Была застелена так, как будто она не жила здесь.
И мое чувство не обмануло меня, я никогда ее больше не видел.
Наш тополь еще сохранял кое-где листву, которой, чтобы опасть, требовалось пожелтеть до смертельной бледности; в кроне гулял ветерок, такой слабый, что восходящие дугами ветви лишь иногда подрагивали, но листья вовсю раскачивались и крутились на коротеньких черенках, схлестываясь друг с другом.
За окном было солнечно, и далекое небо казалось еще синее от пляшущих бледно-желтых пятен; в безоблачной синеве видно далеко, и глаз вроде бы различает близкое и далекое, а не смотрит в некую пустоту, у которой где-то все-таки есть граница, иначе она была бы совсем прозрачной.
В комнате было тепло, в белой изразцовой печи уютно потрескивал огонь, и при каждом нашем движении ленивыми волнами поднимался и оседал сигаретный дым.
Я сидел за его столом в удобном просторном кресле, в том особом уголке его комнаты, который он всегда уступал мне, и трудился над своими заметками; работа моя заключалась в том, что, глядя в окно свозь подвижную кисею голубого дыма, я вспоминал, что я видел на сцене во время последней репетиции; пытался писать картину с картины.
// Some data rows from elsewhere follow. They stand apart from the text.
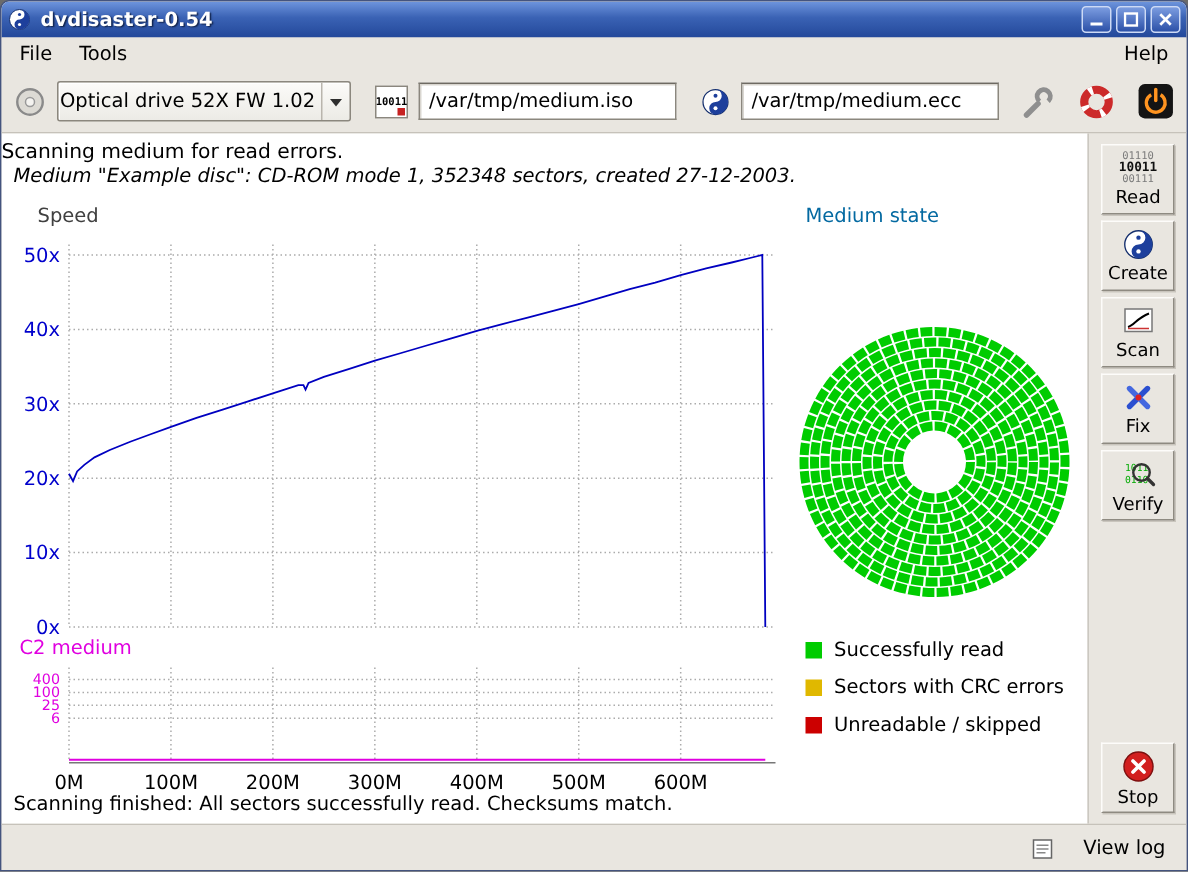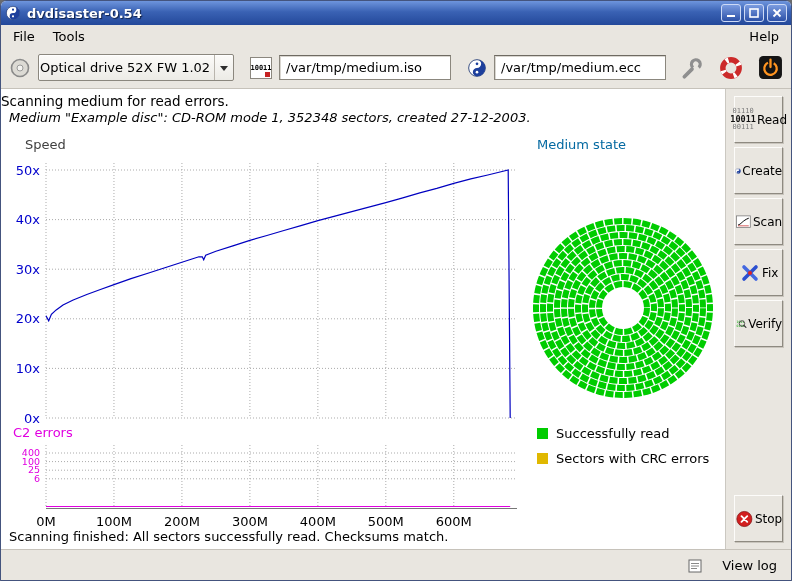"01110" .sbtn { flex-direction: row -> column }
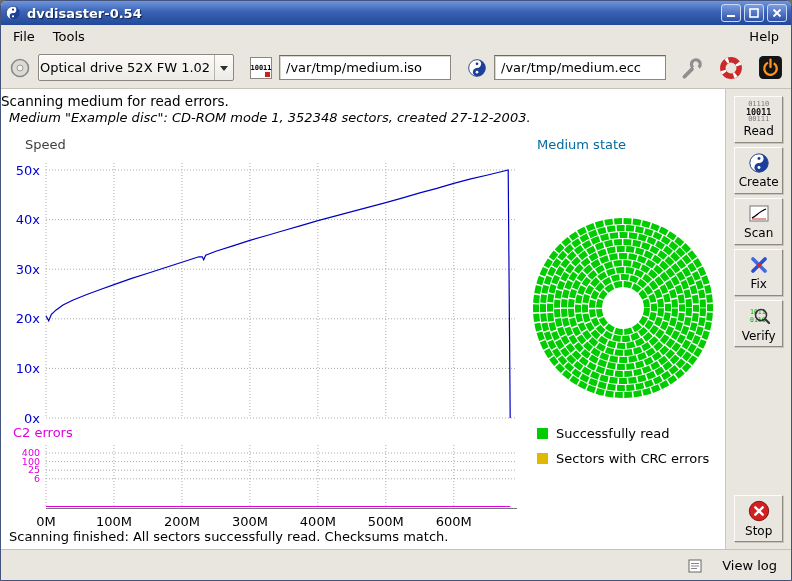"C2 errors" div.chart-title-c2 { text: errors -> medium }
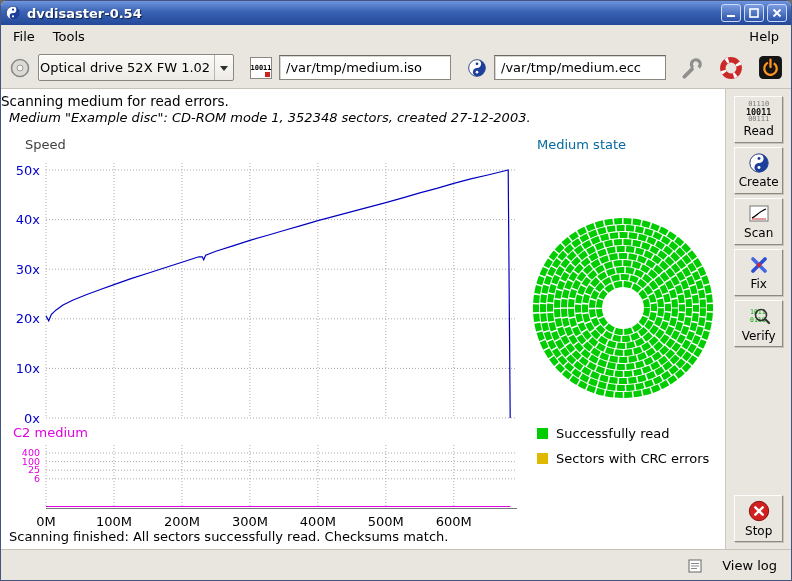"Unreadable / skipped" div.legend-item { html: none -> <div> <span></span> <span>Unreadable / skipped</span> </div> }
Подмечал такие слова и жесты, мотивацию и смысл которых мы постигаем сразу, но при этом в момент, когда мы их воспринимаем, мы видим, что к ним примешивается что-то лишнее и случайное, замечаем какие-то мелкие сбои, разрывы, несовершенства, которые отделяют игрока от игры, актера от его роли и которые они, актеры, в соответствии с жесткими правилами их профессии, постоянно стремятся чем-то уравновесить, как бы скрыть тот печальный факт, что полного, абсолютного отождествления не бывает, хотя именно этого мы жаждем в конечном счете в любой своей деятельности.